Which lines in the records below contain the word "ztrack"? Report each of them.

______________________________

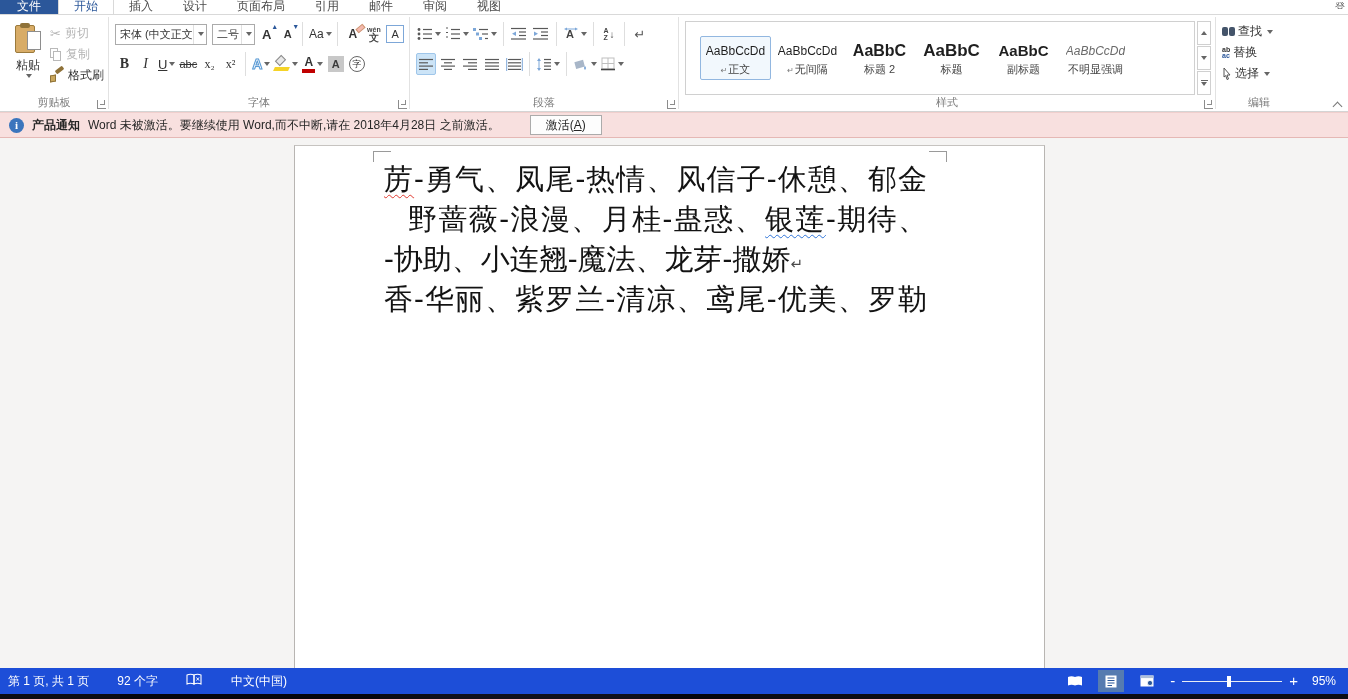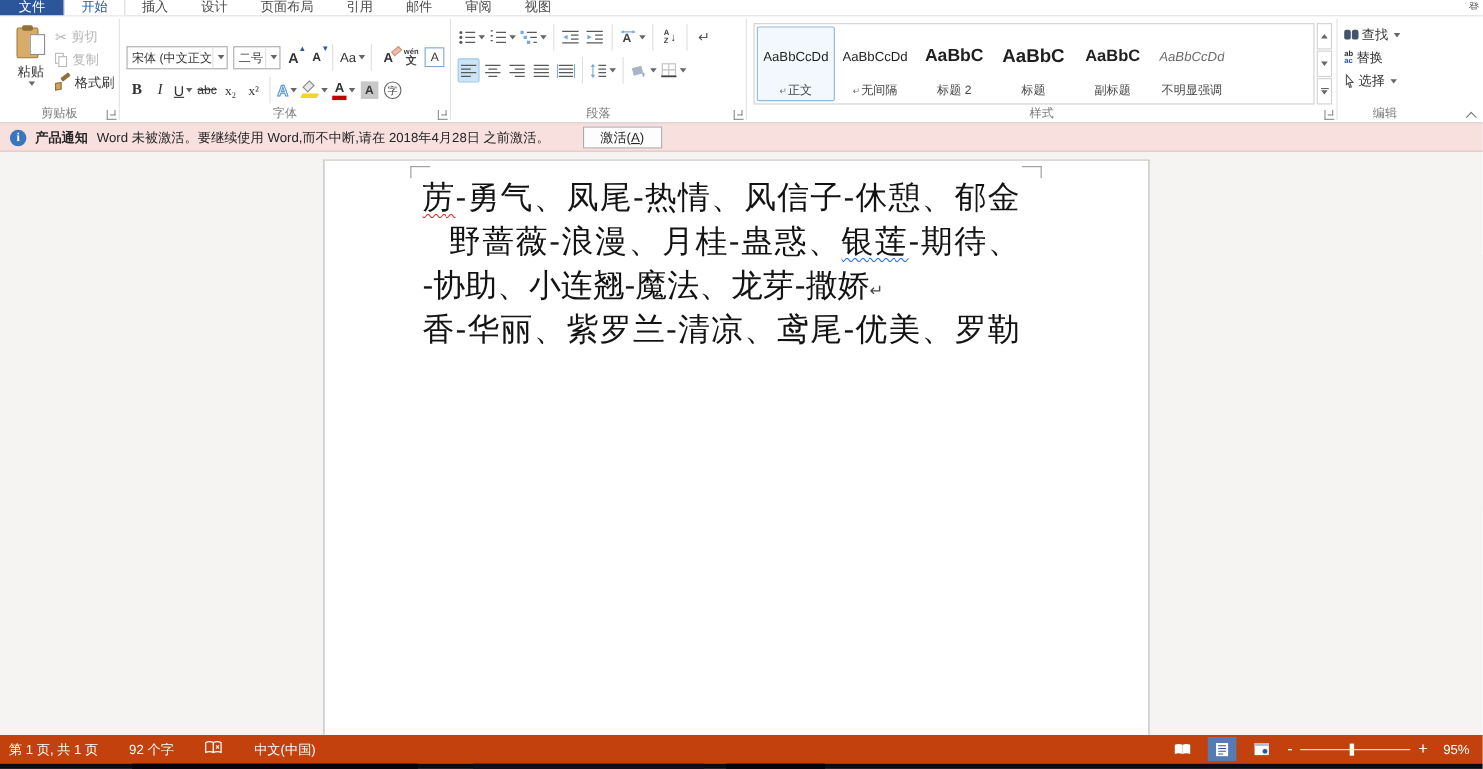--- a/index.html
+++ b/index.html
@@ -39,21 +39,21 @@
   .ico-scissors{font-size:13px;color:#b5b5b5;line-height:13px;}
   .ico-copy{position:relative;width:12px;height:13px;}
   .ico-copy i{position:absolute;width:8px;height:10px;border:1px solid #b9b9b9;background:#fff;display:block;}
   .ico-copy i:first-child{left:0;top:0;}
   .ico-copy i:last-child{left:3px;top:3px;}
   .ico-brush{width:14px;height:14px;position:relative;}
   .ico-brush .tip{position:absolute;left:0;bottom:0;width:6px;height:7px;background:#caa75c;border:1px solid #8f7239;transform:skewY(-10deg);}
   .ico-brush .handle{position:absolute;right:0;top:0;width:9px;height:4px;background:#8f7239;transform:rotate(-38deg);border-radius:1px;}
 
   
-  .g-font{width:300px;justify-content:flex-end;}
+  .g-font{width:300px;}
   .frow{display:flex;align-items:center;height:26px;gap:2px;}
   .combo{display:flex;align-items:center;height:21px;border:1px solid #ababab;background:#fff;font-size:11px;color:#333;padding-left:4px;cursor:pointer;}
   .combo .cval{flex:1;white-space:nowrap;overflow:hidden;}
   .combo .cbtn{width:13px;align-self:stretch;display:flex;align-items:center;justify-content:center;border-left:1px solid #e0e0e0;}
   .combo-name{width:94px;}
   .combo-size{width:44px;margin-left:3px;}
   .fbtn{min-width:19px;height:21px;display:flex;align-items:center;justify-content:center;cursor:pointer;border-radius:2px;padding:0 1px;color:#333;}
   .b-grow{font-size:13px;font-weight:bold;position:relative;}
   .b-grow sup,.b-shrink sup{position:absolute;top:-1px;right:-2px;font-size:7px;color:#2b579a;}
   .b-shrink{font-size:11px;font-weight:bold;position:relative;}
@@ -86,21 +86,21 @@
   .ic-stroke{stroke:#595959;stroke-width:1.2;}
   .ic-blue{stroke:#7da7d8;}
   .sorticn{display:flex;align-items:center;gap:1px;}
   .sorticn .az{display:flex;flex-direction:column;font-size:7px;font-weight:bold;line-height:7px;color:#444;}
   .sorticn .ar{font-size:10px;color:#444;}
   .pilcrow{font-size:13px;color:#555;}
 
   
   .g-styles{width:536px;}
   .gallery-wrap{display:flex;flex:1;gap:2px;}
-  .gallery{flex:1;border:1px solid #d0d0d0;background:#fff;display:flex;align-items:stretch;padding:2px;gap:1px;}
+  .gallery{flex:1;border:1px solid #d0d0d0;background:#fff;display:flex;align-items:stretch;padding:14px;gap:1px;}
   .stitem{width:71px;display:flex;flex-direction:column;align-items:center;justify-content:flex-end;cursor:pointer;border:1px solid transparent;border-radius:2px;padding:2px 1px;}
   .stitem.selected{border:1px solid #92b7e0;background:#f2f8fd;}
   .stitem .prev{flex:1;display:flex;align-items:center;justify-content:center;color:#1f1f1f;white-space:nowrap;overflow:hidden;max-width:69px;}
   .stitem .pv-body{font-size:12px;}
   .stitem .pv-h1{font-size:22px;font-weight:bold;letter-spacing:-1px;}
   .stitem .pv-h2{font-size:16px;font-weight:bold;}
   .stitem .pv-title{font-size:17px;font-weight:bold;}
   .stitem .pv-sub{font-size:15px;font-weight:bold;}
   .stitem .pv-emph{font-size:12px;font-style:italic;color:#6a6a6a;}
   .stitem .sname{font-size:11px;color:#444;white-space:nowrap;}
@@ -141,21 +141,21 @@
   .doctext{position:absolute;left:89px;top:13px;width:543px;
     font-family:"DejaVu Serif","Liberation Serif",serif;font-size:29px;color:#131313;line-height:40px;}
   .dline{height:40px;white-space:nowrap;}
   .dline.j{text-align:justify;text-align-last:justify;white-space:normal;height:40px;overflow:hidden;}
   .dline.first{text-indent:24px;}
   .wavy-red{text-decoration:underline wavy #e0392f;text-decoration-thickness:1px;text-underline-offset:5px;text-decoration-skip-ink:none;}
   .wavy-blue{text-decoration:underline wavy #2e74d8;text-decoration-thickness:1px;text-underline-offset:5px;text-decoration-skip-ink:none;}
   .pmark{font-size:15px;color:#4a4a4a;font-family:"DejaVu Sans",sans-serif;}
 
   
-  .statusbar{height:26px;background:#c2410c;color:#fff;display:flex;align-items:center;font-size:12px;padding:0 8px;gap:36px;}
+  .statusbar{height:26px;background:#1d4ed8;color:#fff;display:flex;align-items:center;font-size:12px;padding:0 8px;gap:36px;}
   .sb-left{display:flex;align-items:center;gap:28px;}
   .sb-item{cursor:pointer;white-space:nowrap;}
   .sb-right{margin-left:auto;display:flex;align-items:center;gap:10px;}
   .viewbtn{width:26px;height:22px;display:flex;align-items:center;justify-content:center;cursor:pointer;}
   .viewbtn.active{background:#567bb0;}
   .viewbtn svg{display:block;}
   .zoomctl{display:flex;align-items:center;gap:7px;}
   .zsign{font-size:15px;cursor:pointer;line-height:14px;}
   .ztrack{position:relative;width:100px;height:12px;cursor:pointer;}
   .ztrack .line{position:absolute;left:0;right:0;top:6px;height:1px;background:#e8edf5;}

______________________________

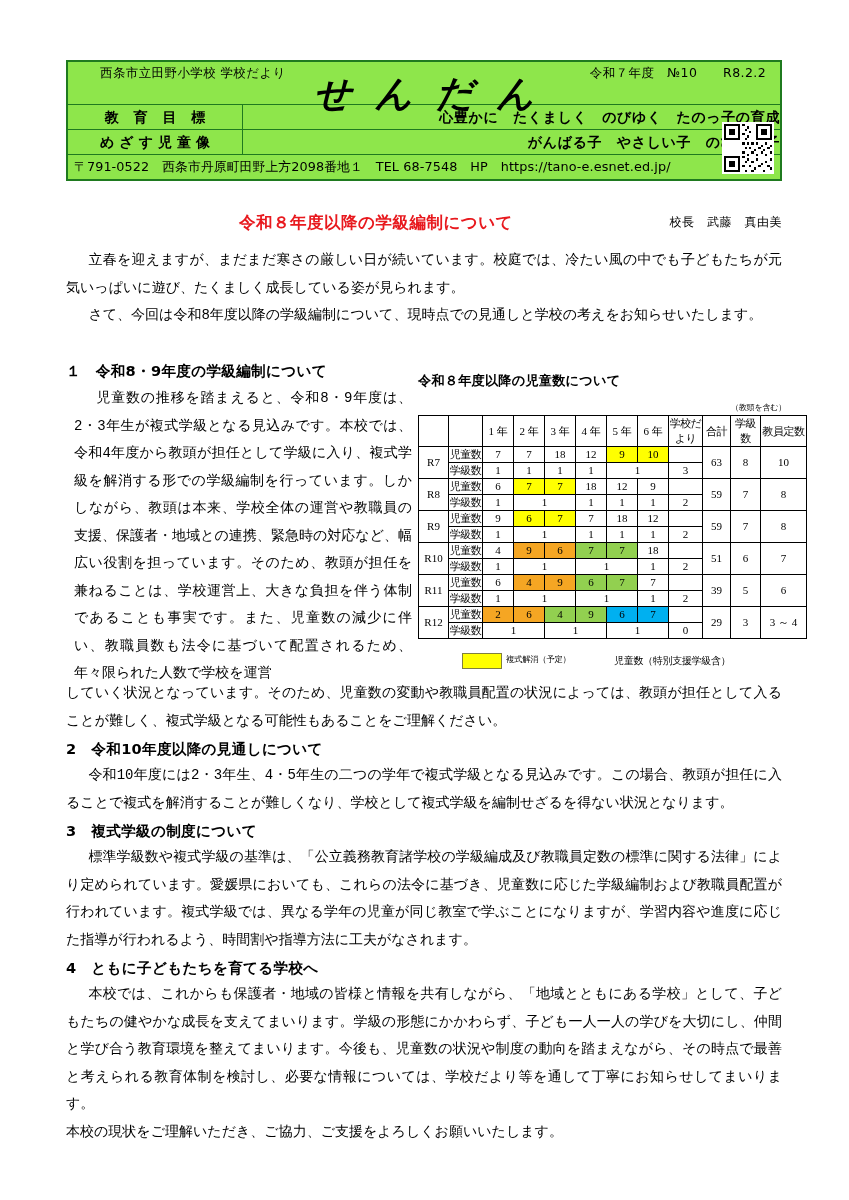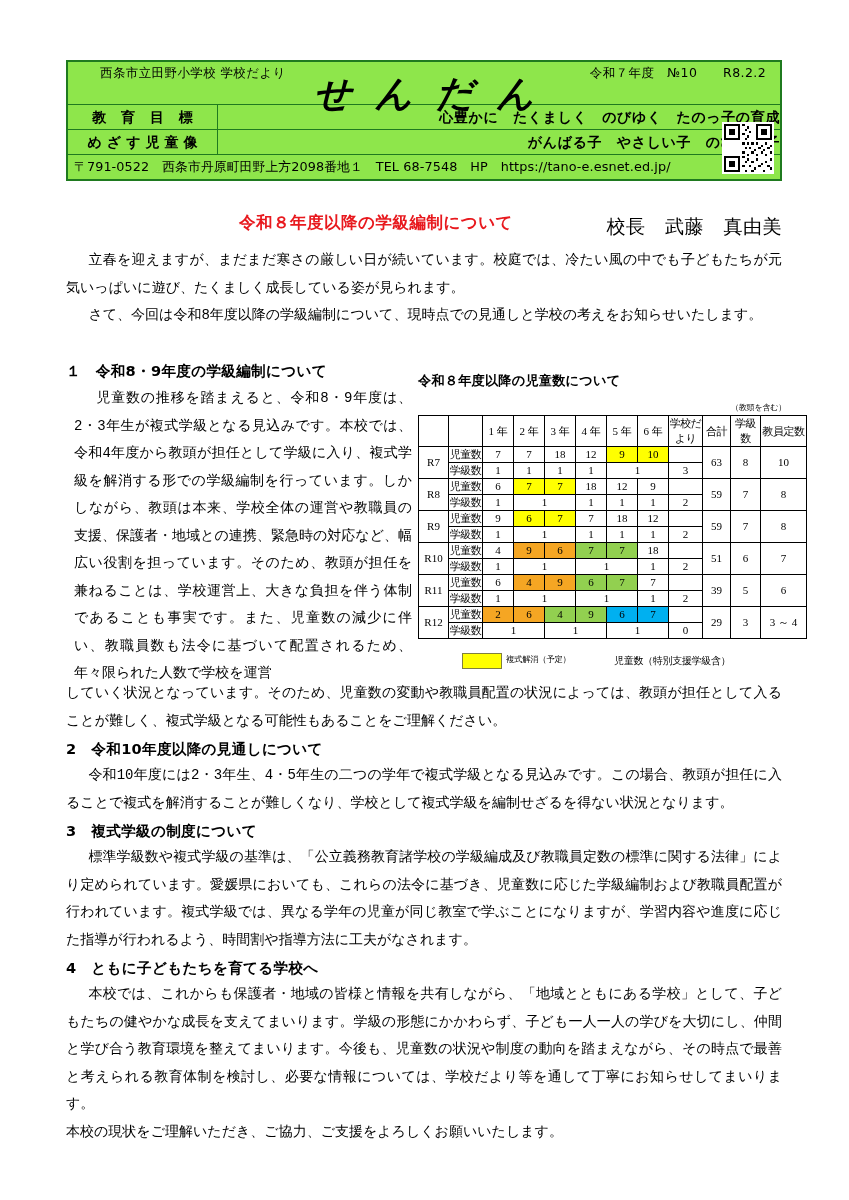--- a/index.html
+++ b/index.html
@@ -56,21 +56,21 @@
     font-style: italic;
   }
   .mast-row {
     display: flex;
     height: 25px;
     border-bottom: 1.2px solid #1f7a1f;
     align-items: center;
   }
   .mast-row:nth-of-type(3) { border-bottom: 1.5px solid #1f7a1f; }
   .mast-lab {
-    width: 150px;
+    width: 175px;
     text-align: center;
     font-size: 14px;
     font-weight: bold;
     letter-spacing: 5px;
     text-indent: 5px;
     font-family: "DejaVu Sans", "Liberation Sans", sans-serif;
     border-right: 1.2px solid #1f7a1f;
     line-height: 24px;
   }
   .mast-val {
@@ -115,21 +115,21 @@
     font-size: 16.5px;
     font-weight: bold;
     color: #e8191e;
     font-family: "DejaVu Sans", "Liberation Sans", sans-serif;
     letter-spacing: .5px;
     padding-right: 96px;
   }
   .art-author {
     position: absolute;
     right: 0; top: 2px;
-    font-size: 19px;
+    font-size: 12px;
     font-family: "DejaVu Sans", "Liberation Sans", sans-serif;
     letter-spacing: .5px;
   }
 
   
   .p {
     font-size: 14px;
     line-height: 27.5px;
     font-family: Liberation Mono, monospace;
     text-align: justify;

______________________________

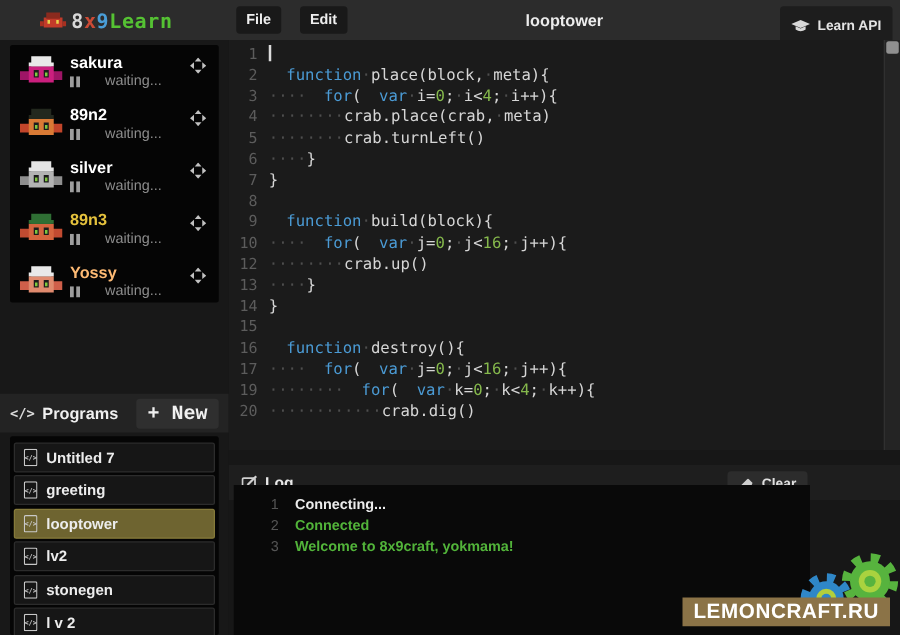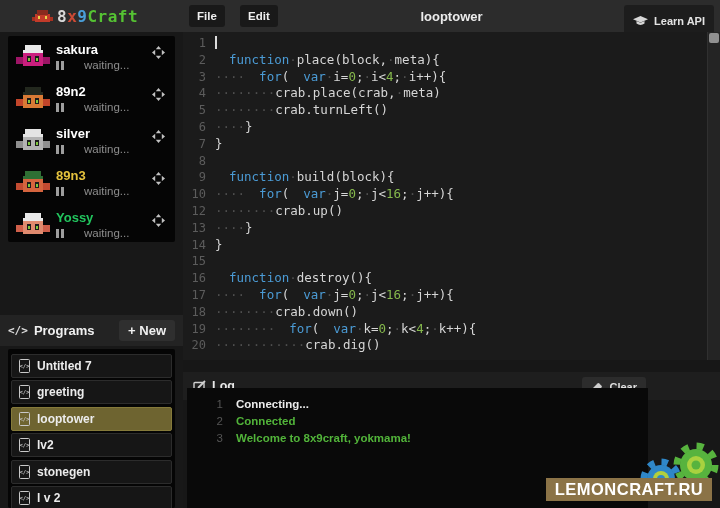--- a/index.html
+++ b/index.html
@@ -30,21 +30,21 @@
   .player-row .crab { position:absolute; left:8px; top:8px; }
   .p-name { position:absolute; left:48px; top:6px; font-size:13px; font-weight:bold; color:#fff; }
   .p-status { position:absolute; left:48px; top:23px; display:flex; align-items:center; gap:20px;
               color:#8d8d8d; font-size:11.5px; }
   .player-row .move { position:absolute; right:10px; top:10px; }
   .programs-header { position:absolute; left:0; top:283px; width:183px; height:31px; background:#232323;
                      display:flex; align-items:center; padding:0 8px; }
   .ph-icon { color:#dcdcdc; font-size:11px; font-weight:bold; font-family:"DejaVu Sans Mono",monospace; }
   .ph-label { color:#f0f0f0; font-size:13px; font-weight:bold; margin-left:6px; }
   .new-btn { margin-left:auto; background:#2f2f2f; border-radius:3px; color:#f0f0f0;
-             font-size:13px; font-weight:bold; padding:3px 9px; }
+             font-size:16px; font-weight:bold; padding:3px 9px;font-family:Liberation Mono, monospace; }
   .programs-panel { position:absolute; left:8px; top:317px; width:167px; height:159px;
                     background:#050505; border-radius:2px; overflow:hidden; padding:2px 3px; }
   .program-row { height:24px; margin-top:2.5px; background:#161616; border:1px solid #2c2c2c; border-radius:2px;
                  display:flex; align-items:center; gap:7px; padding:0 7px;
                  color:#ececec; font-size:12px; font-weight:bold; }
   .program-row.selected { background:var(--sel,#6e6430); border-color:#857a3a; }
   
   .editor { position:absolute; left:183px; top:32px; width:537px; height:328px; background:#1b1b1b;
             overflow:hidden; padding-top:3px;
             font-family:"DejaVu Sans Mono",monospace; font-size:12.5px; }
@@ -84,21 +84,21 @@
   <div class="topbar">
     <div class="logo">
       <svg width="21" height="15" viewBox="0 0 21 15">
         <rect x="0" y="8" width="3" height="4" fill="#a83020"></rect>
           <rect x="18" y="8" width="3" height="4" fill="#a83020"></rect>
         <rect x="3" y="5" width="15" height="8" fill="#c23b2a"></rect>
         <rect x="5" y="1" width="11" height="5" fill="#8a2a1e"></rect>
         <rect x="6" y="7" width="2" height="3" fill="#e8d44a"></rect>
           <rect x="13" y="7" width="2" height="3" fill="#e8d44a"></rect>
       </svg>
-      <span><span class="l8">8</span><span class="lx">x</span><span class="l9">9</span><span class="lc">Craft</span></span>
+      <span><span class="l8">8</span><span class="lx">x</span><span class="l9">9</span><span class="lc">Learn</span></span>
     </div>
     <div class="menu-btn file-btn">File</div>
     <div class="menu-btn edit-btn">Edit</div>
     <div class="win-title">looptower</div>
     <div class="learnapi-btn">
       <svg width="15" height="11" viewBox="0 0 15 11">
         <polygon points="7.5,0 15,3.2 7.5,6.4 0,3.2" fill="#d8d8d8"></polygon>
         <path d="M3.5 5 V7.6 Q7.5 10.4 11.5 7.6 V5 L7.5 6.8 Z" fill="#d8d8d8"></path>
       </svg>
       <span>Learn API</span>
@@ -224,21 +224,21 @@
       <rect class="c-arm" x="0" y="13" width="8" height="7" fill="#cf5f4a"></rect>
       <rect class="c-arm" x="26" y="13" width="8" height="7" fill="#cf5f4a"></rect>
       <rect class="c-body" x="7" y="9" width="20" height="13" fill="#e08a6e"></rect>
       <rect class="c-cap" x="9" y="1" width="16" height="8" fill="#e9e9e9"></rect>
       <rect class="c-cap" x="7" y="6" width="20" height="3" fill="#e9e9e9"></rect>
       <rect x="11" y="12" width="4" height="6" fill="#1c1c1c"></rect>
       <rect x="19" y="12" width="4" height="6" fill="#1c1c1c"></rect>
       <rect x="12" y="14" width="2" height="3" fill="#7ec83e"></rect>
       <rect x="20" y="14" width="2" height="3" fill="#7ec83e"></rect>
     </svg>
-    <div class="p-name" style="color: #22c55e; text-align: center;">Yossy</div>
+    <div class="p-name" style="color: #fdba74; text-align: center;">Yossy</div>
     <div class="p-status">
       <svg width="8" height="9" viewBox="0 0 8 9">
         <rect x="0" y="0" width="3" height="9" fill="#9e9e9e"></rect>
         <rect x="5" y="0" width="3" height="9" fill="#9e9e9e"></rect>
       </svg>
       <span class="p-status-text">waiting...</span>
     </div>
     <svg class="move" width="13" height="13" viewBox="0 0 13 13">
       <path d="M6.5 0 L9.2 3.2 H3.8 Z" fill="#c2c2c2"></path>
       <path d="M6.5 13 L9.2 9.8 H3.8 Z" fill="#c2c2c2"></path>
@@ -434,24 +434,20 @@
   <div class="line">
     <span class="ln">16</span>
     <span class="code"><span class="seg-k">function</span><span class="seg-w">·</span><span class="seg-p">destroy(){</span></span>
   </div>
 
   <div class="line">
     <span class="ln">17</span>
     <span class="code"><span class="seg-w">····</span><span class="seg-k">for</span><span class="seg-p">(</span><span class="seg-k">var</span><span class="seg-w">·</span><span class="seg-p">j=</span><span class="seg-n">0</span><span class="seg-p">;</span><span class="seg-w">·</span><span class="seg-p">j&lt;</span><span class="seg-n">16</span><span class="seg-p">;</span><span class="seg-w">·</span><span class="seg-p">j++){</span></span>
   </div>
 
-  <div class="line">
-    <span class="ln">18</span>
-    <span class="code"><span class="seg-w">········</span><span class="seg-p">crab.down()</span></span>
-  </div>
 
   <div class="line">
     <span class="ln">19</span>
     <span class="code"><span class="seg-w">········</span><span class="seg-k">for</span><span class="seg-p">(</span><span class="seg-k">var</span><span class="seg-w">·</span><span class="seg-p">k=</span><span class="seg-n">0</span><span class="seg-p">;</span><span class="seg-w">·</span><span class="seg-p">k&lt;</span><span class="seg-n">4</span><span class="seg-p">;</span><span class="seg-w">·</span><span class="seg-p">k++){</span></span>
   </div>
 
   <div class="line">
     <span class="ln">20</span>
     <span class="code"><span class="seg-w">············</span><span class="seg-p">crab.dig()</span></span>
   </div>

______________________________

▶ Solution to this task
   .ztrack{position:relative;width:100px;height:12px;cursor:pointer;}
   .ztrack .line{position:absolute;left:0;right:0;top:6px;height:1px;background:#e8edf5;}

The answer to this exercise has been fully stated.